私は扉のボタンで閉めて、地下一階のボタンを押した。


「俺は仕事でクタクタで腹減ってんだよ。何でお前の買い物に付き合わなきゃいけねぇんだよ!」

康秋君はブチ切れた。

「今まで、散々私を振り回しておいてよく言うわよ!信吾さんたちに交際宣言したそうじゃない!?
私はまだ、返事してないわよ」

「・・・お前の返事は訊く必要ない。

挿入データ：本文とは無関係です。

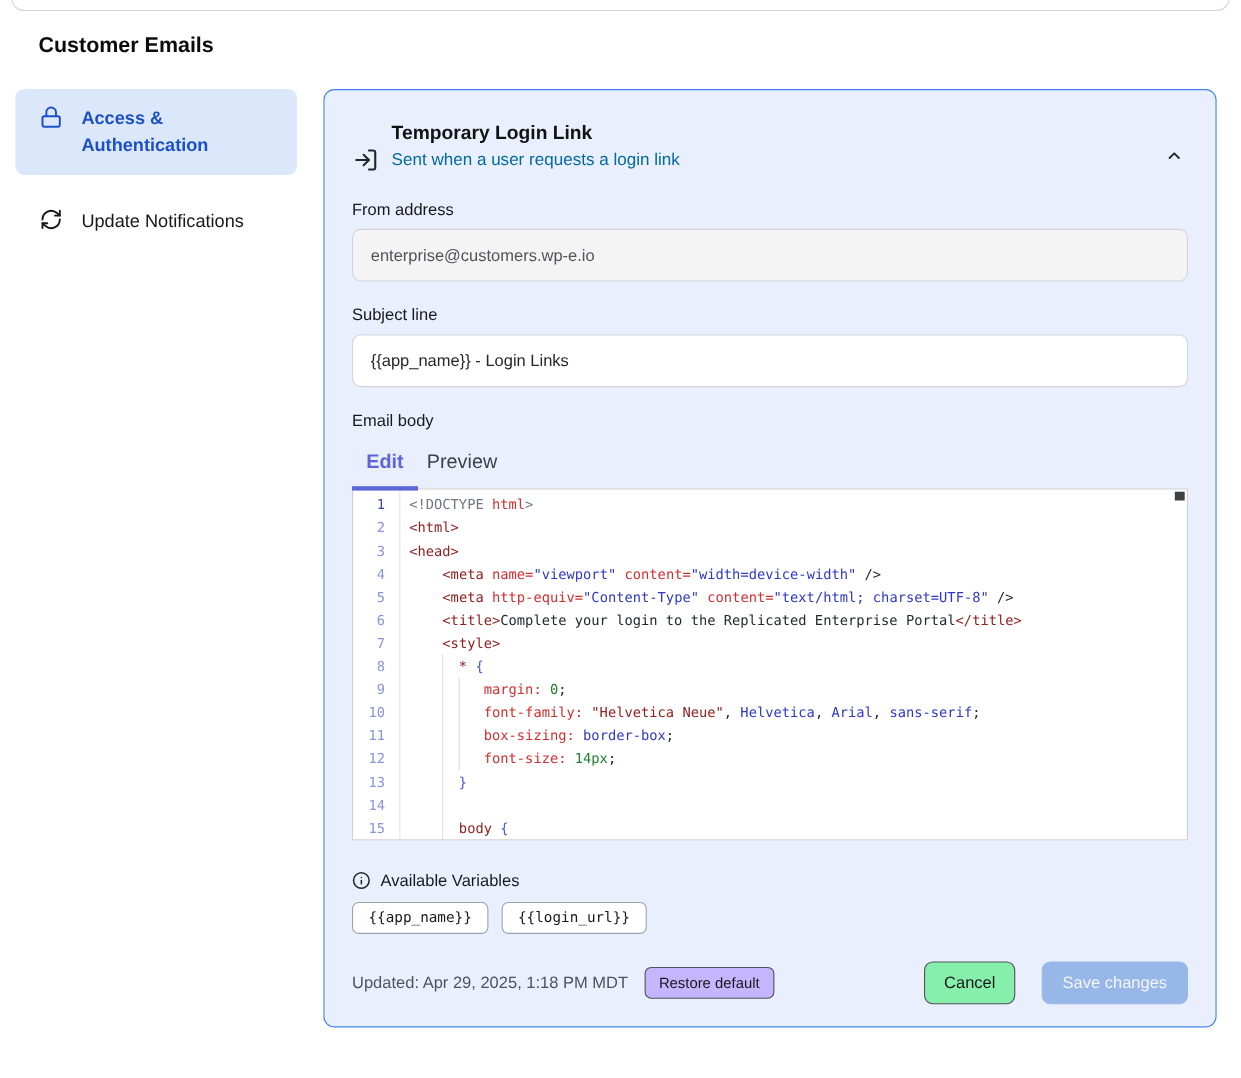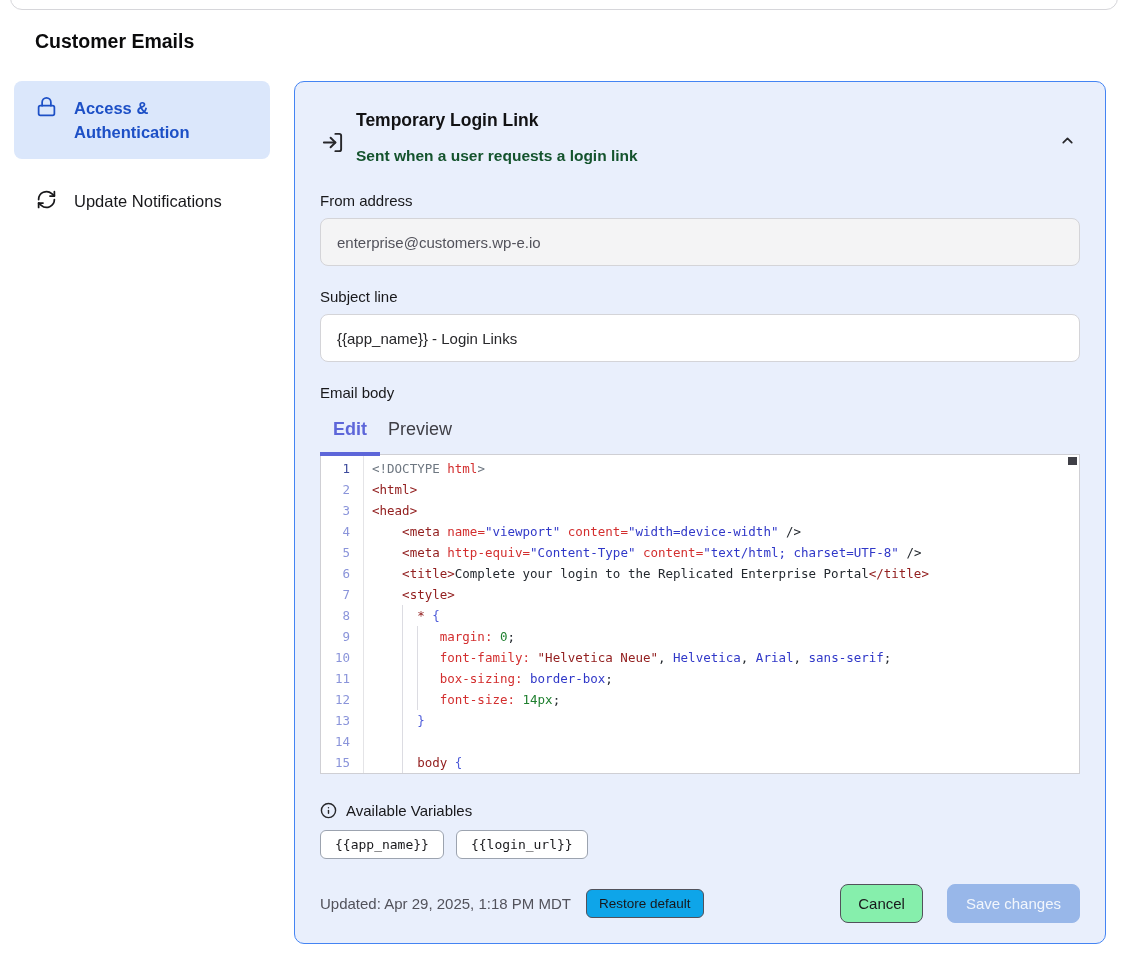--- a/index.html
+++ b/index.html
@@ -29,7 +29,7 @@
   .panel { flex:1; min-height:848px; background:#e9effc; border:1px solid #4484f3;
     border-radius:10px; padding:26px 25px 20px 25px; }
 
-  .panel-head { display:flex; align-items:center; margin-bottom:25px; }
+  .panel-head { display:flex; align-items:flex-end; margin-bottom:25px; }
   .login-ic { width:23px; height:23px; margin:9px 12px 0 1px; flex:0 0 23px; }
   .p-title { font-size:17.5px; font-weight:700; color:#121214; line-height:25px; }
   .p-sub { font-size:15.5px; color:#14532d; line-height:22px; margin-top:12px;font-weight:bold; }

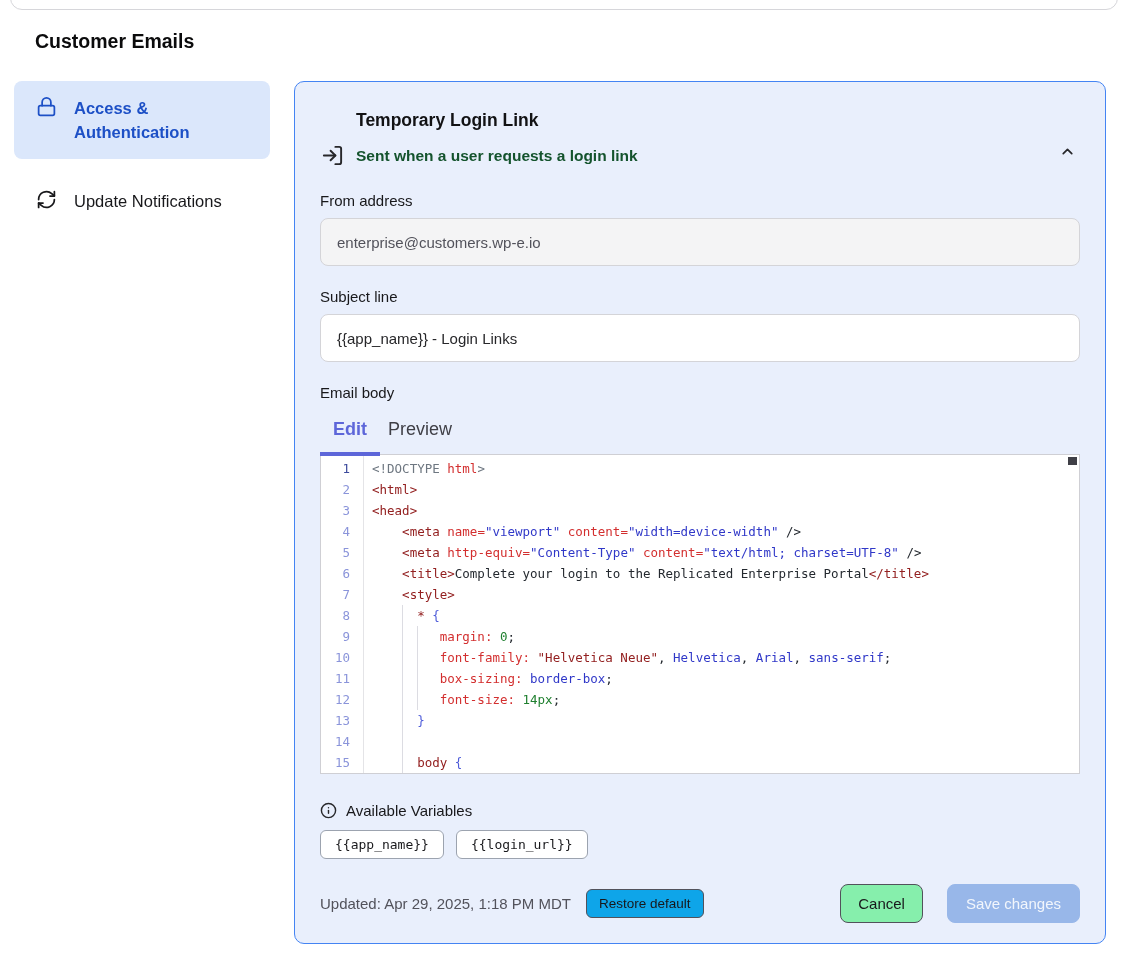--- a/index.html
+++ b/index.html
@@ -32,7 +32,7 @@
   .panel-head { display:flex; align-items:flex-end; margin-bottom:25px; }
   .login-ic { width:23px; height:23px; margin:9px 12px 0 1px; flex:0 0 23px; }
   .p-title { font-size:17.5px; font-weight:700; color:#121214; line-height:25px; }
-  .p-sub { font-size:15.5px; color:#14532d; line-height:22px; margin-top:12px;font-weight:bold; }
+  .p-sub { font-size:15.5px; color:#0369a1; line-height:22px; margin-top:2px; }
   .chev-btn { margin-left:auto; margin-top:8px; background:none; border:none;
     padding:4px; cursor:pointer; }
 

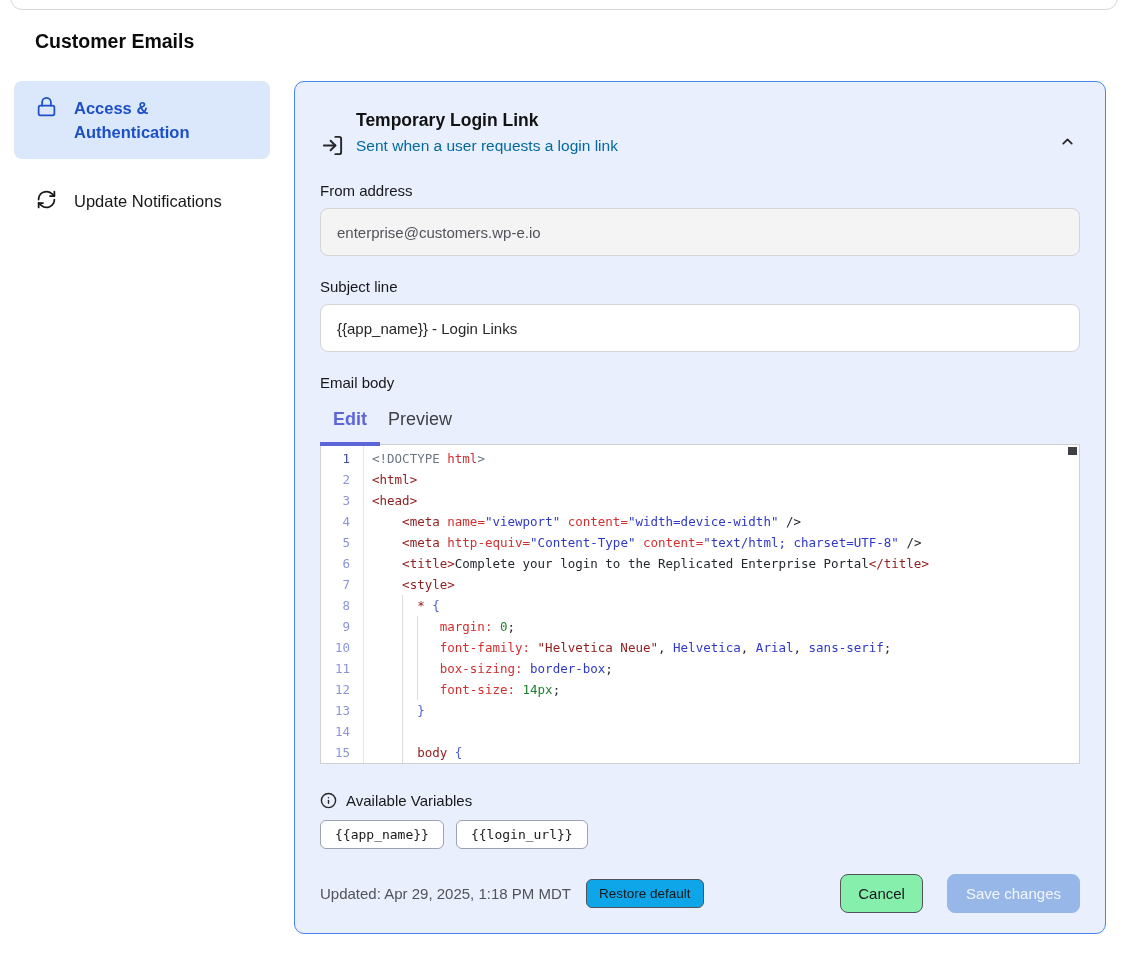--- a/index.html
+++ b/index.html
@@ -84,7 +84,7 @@
   .panel-foot { display:flex; align-items:center; }
   .updated { font-size:15px; color:#52525b; }
   .btn { font-family:"Liberation Sans", sans-serif; cursor:pointer; }
-  .btn-restore { margin-left:15px; font-size:13.5px; padding:6px 12px; background:#0ea5e9;
+  .btn-restore { margin-left:15px; font-size:13.5px; padding:6px 12px; background:#c4b5fd;
     border:1px solid #52525b; border-radius:6px; color:#18181b; }
   .btn-cancel { margin-left:auto; font-size:15px; padding:10px 17px; background:#86efac;
     border:1px solid #52525b; border-radius:8px; color:#18181b; }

だって、お前は俺のファンだ」

「だからって・・・」

「しかし・・・お前それ…なんだ?」

「何って・・・あんたこそ、何?その恰好にその頭と眼鏡はミスマッチもいい所よ」

「うるさい・・・お前に言われなくても、わかってる」

黒のライダース風の革ジャンにインナーは白いシャツ、ボトムは黒の細身のスキニーパンツには足元は黒の編み上げブーツ。

「で、何買うんだ?」

「絆創膏よ」

「絆創膏?なんで?」

「何でって…踵に靴擦れ出来て、痛いから・・・」

「それは大変だな・・・」

最初はワケ分からず、キレていた彼だけど、何も言わず…エレベーターを降りて、私の買い物に付き合ってくれた。